▸ **What you should do**
For this exercise, return all the data exactly as it stands.

Front-end code change data:
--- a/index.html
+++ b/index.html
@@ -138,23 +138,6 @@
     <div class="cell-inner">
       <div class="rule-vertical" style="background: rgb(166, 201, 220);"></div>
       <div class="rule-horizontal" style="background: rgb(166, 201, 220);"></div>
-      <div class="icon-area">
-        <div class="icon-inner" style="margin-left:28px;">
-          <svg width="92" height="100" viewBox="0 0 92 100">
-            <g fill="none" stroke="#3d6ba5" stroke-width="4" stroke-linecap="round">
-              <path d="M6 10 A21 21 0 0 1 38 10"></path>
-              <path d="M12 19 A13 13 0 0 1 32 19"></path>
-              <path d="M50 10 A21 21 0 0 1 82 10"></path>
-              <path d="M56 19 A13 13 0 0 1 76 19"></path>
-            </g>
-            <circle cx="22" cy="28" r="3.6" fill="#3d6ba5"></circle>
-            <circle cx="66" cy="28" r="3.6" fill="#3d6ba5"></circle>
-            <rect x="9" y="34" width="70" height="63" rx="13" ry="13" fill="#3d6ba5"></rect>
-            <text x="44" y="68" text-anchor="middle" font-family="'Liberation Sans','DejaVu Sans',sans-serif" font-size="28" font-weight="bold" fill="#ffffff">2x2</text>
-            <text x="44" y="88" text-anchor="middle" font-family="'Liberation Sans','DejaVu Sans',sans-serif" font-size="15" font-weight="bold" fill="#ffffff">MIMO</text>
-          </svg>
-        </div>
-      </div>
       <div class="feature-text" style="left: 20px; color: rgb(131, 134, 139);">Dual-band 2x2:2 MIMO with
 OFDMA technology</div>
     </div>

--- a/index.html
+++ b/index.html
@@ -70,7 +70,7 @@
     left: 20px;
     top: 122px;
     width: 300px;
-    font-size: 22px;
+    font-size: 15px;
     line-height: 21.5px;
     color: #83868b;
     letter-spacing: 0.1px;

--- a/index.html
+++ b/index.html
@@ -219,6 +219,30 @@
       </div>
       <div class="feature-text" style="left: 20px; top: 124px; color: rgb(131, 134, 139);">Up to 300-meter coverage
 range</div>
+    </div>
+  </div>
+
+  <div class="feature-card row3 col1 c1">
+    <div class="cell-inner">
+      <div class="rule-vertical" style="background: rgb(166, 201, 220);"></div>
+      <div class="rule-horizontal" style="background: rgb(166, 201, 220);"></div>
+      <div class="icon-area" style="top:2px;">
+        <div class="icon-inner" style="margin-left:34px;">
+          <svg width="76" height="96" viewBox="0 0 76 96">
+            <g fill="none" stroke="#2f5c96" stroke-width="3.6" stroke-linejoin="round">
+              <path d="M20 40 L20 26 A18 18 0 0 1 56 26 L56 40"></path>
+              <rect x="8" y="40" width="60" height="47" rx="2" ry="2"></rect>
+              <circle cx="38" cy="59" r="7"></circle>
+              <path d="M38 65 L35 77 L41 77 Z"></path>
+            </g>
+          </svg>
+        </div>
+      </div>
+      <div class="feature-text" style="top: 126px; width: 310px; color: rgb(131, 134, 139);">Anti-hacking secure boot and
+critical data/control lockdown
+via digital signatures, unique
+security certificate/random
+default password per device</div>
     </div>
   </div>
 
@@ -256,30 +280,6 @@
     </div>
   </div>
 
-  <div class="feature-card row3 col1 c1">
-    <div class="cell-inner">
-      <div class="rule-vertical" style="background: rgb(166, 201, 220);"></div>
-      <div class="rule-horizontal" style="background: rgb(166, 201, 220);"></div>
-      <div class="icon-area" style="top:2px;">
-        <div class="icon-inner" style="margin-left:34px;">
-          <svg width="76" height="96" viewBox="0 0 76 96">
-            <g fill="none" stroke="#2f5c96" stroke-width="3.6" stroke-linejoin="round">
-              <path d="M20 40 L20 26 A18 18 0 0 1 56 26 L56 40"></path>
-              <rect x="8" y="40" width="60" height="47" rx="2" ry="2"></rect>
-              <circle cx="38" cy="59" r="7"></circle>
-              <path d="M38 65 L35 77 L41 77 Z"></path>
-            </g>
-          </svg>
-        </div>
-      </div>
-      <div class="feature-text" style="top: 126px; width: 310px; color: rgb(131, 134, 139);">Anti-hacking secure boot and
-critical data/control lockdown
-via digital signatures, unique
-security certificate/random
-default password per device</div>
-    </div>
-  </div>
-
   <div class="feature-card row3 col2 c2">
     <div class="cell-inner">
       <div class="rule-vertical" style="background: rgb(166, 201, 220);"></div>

▸ **Exercise output**
--- a/index.html
+++ b/index.html
@@ -138,23 +138,6 @@
     <div class="cell-inner">
       <div class="rule-vertical" style="background: rgb(166, 201, 220);"></div>
       <div class="rule-horizontal" style="background: rgb(166, 201, 220);"></div>
-      <div class="icon-area">
-        <div class="icon-inner" style="margin-left:28px;">
-          <svg width="92" height="100" viewBox="0 0 92 100">
-            <g fill="none" stroke="#3d6ba5" stroke-width="4" stroke-linecap="round">
-              <path d="M6 10 A21 21 0 0 1 38 10"></path>
-              <path d="M12 19 A13 13 0 0 1 32 19"></path>
-              <path d="M50 10 A21 21 0 0 1 82 10"></path>
-              <path d="M56 19 A13 13 0 0 1 76 19"></path>
-            </g>
-            <circle cx="22" cy="28" r="3.6" fill="#3d6ba5"></circle>
-            <circle cx="66" cy="28" r="3.6" fill="#3d6ba5"></circle>
-            <rect x="9" y="34" width="70" height="63" rx="13" ry="13" fill="#3d6ba5"></rect>
-            <text x="44" y="68" text-anchor="middle" font-family="'Liberation Sans','DejaVu Sans',sans-serif" font-size="28" font-weight="bold" fill="#ffffff">2x2</text>
-            <text x="44" y="88" text-anchor="middle" font-family="'Liberation Sans','DejaVu Sans',sans-serif" font-size="15" font-weight="bold" fill="#ffffff">MIMO</text>
-          </svg>
-        </div>
-      </div>
       <div class="feature-text" style="left: 20px; color: rgb(131, 134, 139);">Dual-band 2x2:2 MIMO with
 OFDMA technology</div>
     </div>

--- a/index.html
+++ b/index.html
@@ -70,7 +70,7 @@
     left: 20px;
     top: 122px;
     width: 300px;
-    font-size: 22px;
+    font-size: 15px;
     line-height: 21.5px;
     color: #83868b;
     letter-spacing: 0.1px;

--- a/index.html
+++ b/index.html
@@ -219,6 +219,30 @@
       </div>
       <div class="feature-text" style="left: 20px; top: 124px; color: rgb(131, 134, 139);">Up to 300-meter coverage
 range</div>
+    </div>
+  </div>
+
+  <div class="feature-card row3 col1 c1">
+    <div class="cell-inner">
+      <div class="rule-vertical" style="background: rgb(166, 201, 220);"></div>
+      <div class="rule-horizontal" style="background: rgb(166, 201, 220);"></div>
+      <div class="icon-area" style="top:2px;">
+        <div class="icon-inner" style="margin-left:34px;">
+          <svg width="76" height="96" viewBox="0 0 76 96">
+            <g fill="none" stroke="#2f5c96" stroke-width="3.6" stroke-linejoin="round">
+              <path d="M20 40 L20 26 A18 18 0 0 1 56 26 L56 40"></path>
+              <rect x="8" y="40" width="60" height="47" rx="2" ry="2"></rect>
+              <circle cx="38" cy="59" r="7"></circle>
+              <path d="M38 65 L35 77 L41 77 Z"></path>
+            </g>
+          </svg>
+        </div>
+      </div>
+      <div class="feature-text" style="top: 126px; width: 310px; color: rgb(131, 134, 139);">Anti-hacking secure boot and
+critical data/control lockdown
+via digital signatures, unique
+security certificate/random
+default password per device</div>
     </div>
   </div>
 
@@ -256,30 +280,6 @@
     </div>
   </div>
 
-  <div class="feature-card row3 col1 c1">
-    <div class="cell-inner">
-      <div class="rule-vertical" style="background: rgb(166, 201, 220);"></div>
-      <div class="rule-horizontal" style="background: rgb(166, 201, 220);"></div>
-      <div class="icon-area" style="top:2px;">
-        <div class="icon-inner" style="margin-left:34px;">
-          <svg width="76" height="96" viewBox="0 0 76 96">
-            <g fill="none" stroke="#2f5c96" stroke-width="3.6" stroke-linejoin="round">
-              <path d="M20 40 L20 26 A18 18 0 0 1 56 26 L56 40"></path>
-              <rect x="8" y="40" width="60" height="47" rx="2" ry="2"></rect>
-              <circle cx="38" cy="59" r="7"></circle>
-              <path d="M38 65 L35 77 L41 77 Z"></path>
-            </g>
-          </svg>
-        </div>
-      </div>
-      <div class="feature-text" style="top: 126px; width: 310px; color: rgb(131, 134, 139);">Anti-hacking secure boot and
-critical data/control lockdown
-via digital signatures, unique
-security certificate/random
-default password per device</div>
-    </div>
-  </div>
-
   <div class="feature-card row3 col2 c2">
     <div class="cell-inner">
       <div class="rule-vertical" style="background: rgb(166, 201, 220);"></div>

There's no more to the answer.